▶ What the exercise asks
Although the data below holds other lines too, output only those from the line with "progress, updated daily." up to and including the line with "Abstain | 12", exactly as they appear.

Change detection data:

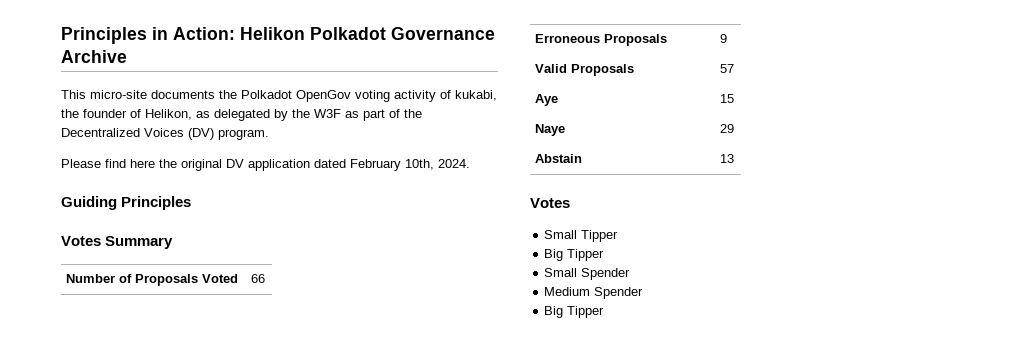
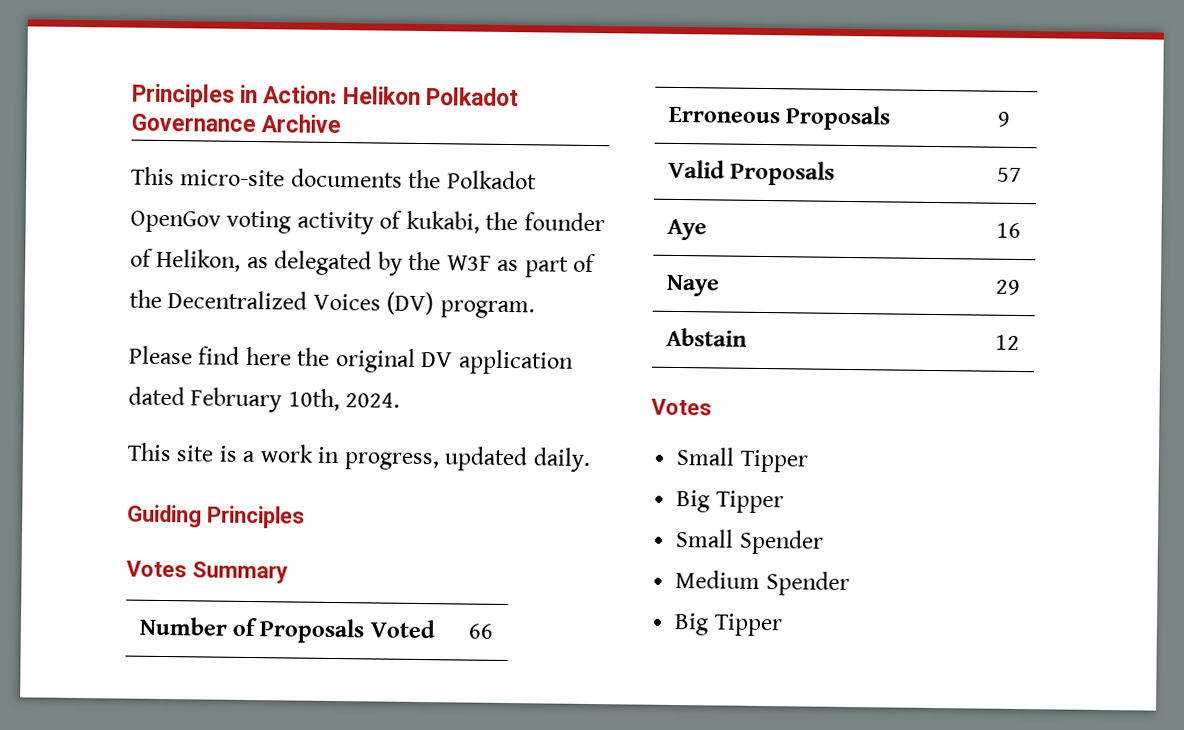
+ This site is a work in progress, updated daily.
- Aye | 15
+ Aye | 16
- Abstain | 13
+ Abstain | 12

* * *

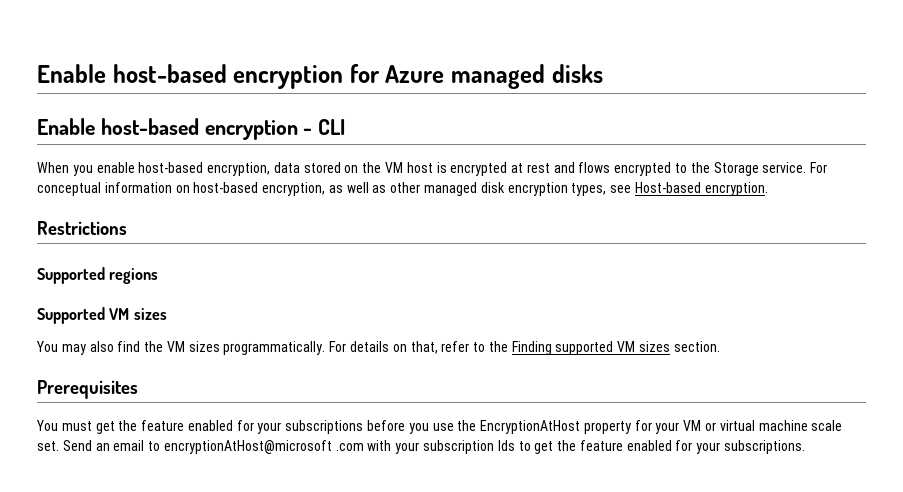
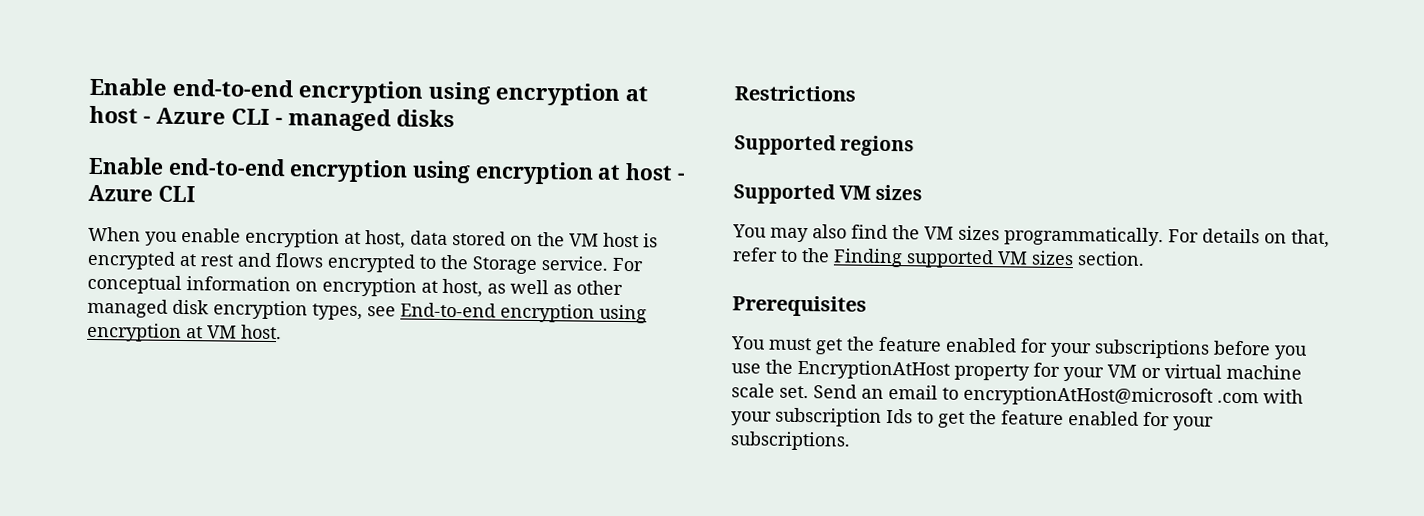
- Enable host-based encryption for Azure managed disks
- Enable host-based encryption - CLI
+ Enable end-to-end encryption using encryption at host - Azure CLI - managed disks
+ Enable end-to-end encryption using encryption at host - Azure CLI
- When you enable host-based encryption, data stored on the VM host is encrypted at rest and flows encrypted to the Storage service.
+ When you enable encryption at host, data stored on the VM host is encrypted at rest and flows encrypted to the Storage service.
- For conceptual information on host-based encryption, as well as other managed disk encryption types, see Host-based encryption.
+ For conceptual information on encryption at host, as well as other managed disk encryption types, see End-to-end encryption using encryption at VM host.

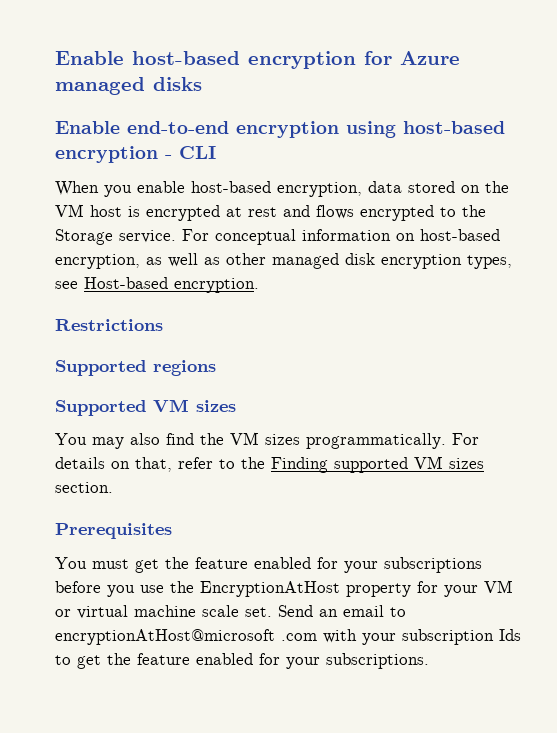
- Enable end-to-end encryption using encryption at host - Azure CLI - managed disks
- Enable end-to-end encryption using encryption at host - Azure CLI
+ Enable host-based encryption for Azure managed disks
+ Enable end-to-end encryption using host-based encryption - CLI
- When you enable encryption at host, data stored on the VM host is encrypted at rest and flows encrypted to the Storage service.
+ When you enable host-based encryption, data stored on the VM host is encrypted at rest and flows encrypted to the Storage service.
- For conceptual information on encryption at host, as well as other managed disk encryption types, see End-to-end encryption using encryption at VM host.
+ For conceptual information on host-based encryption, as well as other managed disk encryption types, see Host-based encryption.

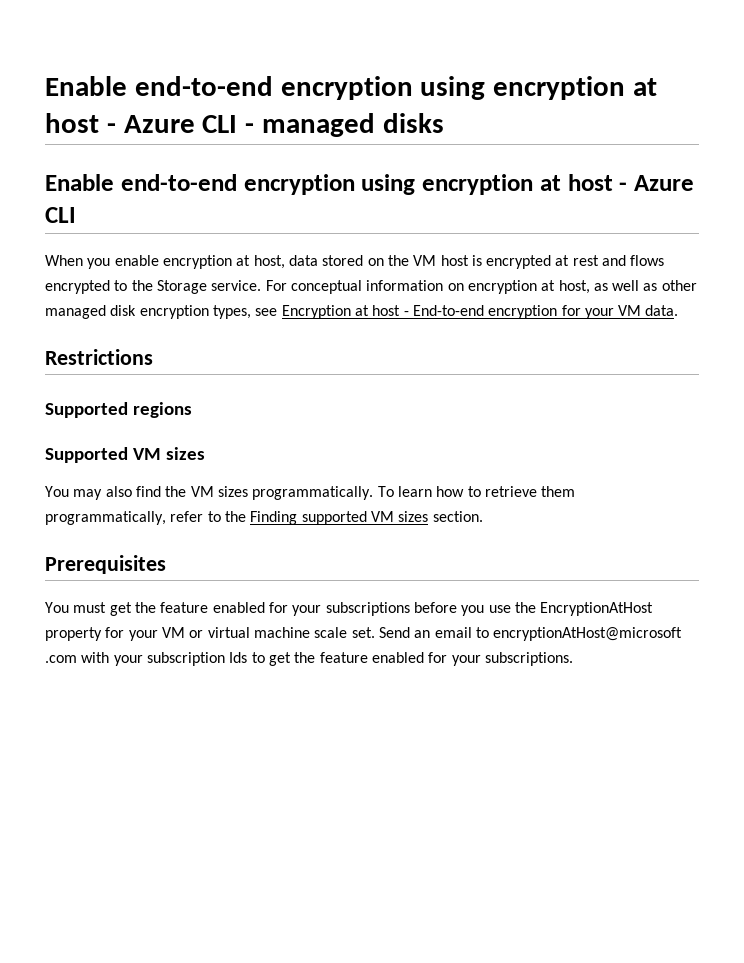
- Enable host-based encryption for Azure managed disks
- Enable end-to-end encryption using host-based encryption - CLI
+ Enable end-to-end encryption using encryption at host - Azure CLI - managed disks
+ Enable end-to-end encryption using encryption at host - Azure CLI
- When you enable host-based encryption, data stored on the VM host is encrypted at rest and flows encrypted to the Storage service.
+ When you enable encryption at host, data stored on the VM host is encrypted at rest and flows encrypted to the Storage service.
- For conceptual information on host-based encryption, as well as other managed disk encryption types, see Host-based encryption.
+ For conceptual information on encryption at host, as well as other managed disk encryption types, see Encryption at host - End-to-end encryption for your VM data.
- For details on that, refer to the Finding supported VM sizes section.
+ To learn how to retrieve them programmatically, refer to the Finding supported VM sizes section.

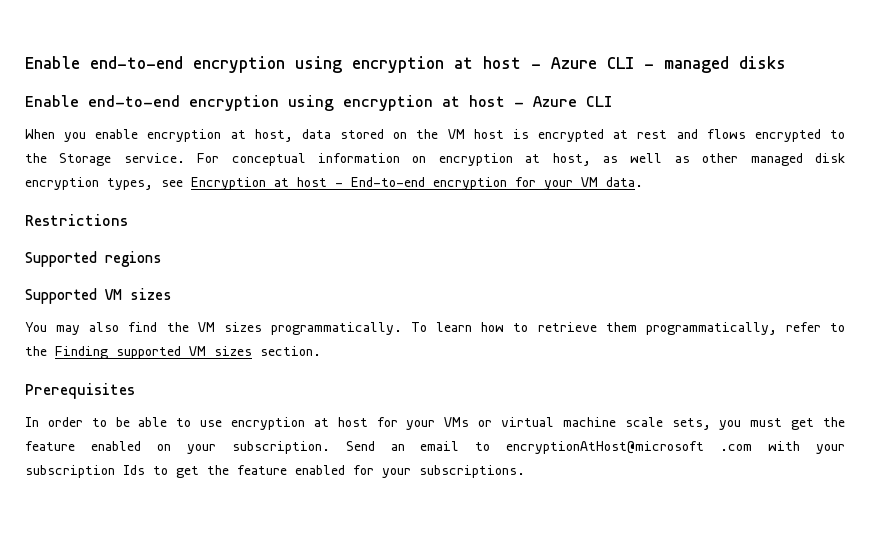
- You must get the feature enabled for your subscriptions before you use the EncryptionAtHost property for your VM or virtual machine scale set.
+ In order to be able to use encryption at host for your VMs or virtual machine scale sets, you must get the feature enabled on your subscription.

▶ Solution to this problem
+ This site is a work in progress, updated daily.
- Aye | 15
+ Aye | 16
- Abstain | 13
+ Abstain | 12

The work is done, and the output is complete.